> WHAT NEEDS TO BE DONE: After locating the line with "VINOPERFECT ESSENZA LUMINOSITA'", reproduce it and all following lines of the listing below exactly, stopping only at the final line.

========

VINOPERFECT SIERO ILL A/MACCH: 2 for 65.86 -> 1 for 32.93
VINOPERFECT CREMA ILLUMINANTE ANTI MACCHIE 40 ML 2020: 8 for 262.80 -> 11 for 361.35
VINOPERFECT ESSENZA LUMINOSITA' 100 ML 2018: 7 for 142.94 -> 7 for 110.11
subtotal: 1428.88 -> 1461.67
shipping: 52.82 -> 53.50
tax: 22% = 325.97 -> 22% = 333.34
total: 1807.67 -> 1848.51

========

> RESPONSE:
VINOPERFECT ESSENZA LUMINOSITA' 100 ML 2018: 7 for 142.94 -> 7 for 110.11
subtotal: 1428.88 -> 1461.67
shipping: 52.82 -> 53.50
tax: 22% = 325.97 -> 22% = 333.34
total: 1807.67 -> 1848.51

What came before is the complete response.